“Lá vem o caveirão, mãe”, “vem pra dentro de casa, menino”, “tem polícia com o pé na porta, pai”, “cadê os documentos, meu filho?” Esse diálogo não é um mero arremedo. O medo e o açodamento são reais. Nas favelas e periferias do Rio de Janeiro, há um batalhão de pretos que ninguém vê, mas o tiro alcança.
A maioria, gente que trabalha de sol a sol, que suspira por dignidade, que segue as leis, mas é obrigada, insistentemente, a explicar que sua existência é honesta e, nem assim, tem seu direito básico e fundamental à vida respeitado.
A morte de Kathlen Romeu, aos 24 anos e grávida, na zona norte da cidade, causou furor nas redes sociais, ganhou destaque nos jornais e fez ecoar vozes indignadas de parte da sociedade, mas, amanhã, terá sido esquecida. Até quando nos sujeitaremos ao eterno retorno do sacrifício de crianças e jovens, as vítimas mais frequentes das atrocidades que se avolumam ano após ano?
Que futuro o estado planeja se insiste em exterminar aquelas que deveriam ser as faixas etárias mais promissoras e produtivas?
Os governos do estado do Rio vem tratando assim as suas populações. A estratégia e execução da política de segurança no estado revelam um quadro cruel e ao arrepio da lei, já que os dados dos órgãos de pesquisa apresentam um número expressivo de mortes violentas em decorrência da intervenção policial, mas que não apresenta igual volume quando o assunto é a redução do crime organizado ou do tráfico de armas e drogas.
Seriam então as mortes violentas a própria finalidade dessa política?
Quando defensoras e defensores de direitos humanos nomeiam a política de segurança do estado como desastrosa, estão dizendo em alto e bom som que esta política deveria garantir a vida.
Mas há pouco mais de uma década, o que é possível perceber da execução dos planos da segurança pública para parte da população fluminense, é que existe um plano em desenvolvimento, e que este pode ser caracterizado como “exitoso”, pelas práticas e pronunciamentos de quem está à frente do Executivo estadual. Contudo, parece que o que já era ruim, tem se demonstrado pior.

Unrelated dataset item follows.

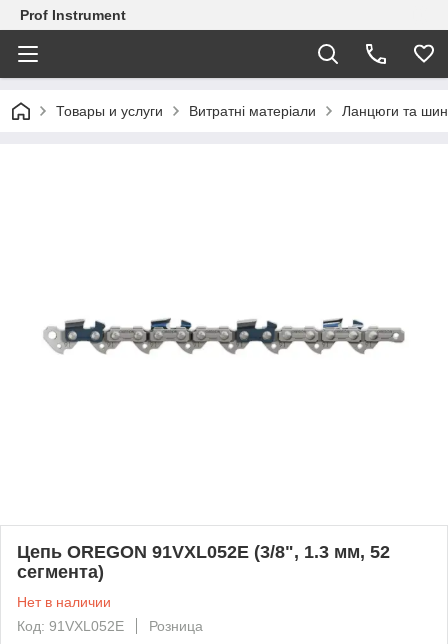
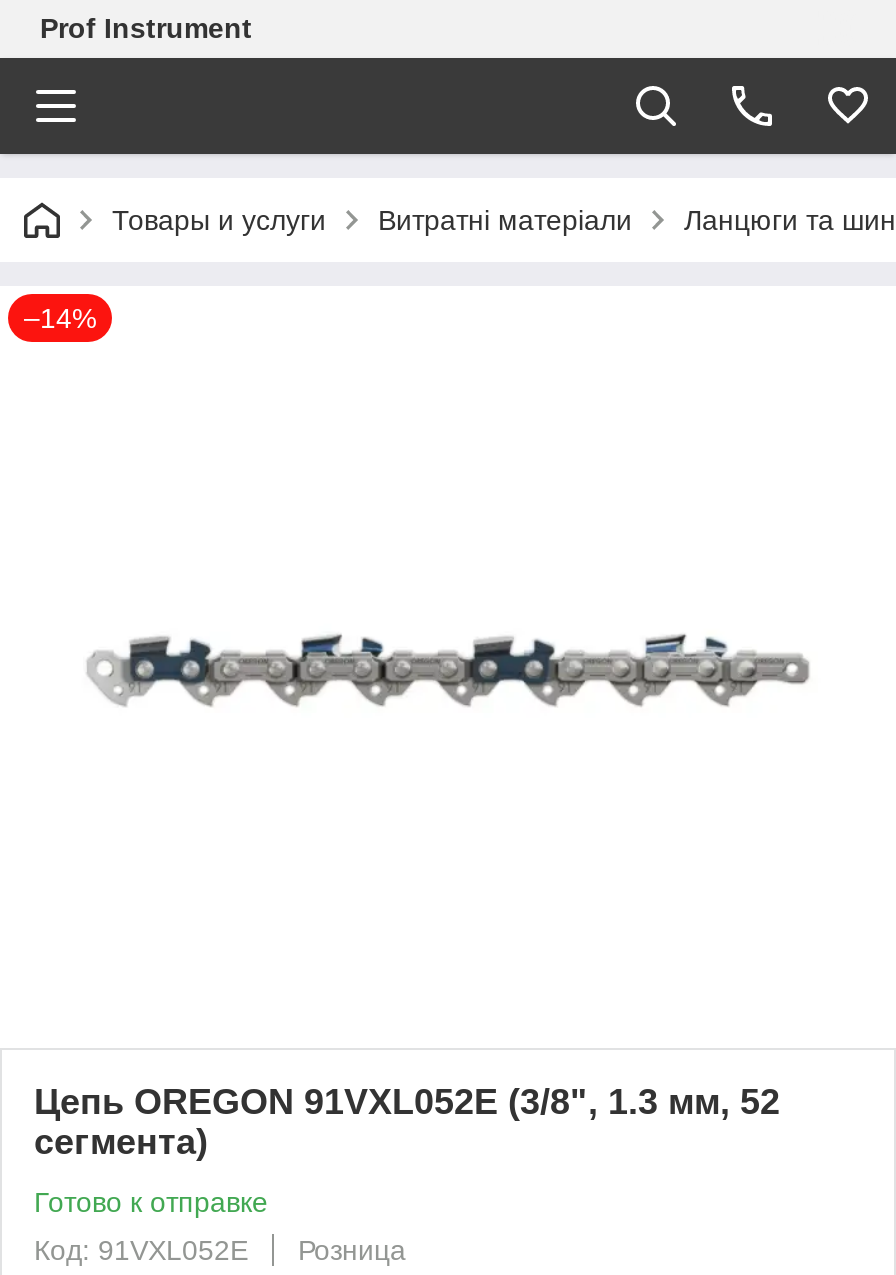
+ –14%

- Нет в наличии
+ Готово к отправке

Nas favelas e periferias há bandidos, o que também não falta na zona sul ou na Barra da Tijuca, nos condomínios de luxo como o Vivendas da Barra, onde vivia o presidente da República até assumir o Palácio do Planalto. O que nos difere – quem tem origem favelada e quem vive entre os túneis e o mar – é o tratamento dado pelo estado. Se o ex-governador Wilson Witzel ameaçava “mirar na cabecinha”, o seu substituto, Cláudio Castro, acerta. E comemora, enquanto as famílias choram seus mortos.
Por que mesmo os pretos e favelados são alvos preferenciais de blindados e equipamentos bélicos e seus disparos autorizados por sucessivos governos?
Por que a insistência em nos repartir como sociedade como se formássemos uma casta inferior e não merecedora do mesmo cuidado e da mesma atenção que são dados aos privilegiados por sua cor e sua condição social e econômica além-túnel? É urgente, portanto, que os direitos humanos pautem as ações do estado.
Mas não chegaremos a nenhuma mudança sem que todos entendam que as mortes precoces e violentas precisam de um basta sonoro e definitivo. Pelo presente, para que cessem as dores. Pelo futuro, para que sejamos uma sociedade melhor.
*Dani Monteiro é presidenta da Comissão de Defesa dos Direitos Humanos da Assembleia Legislativa do Rio de Janeiro (Alerj).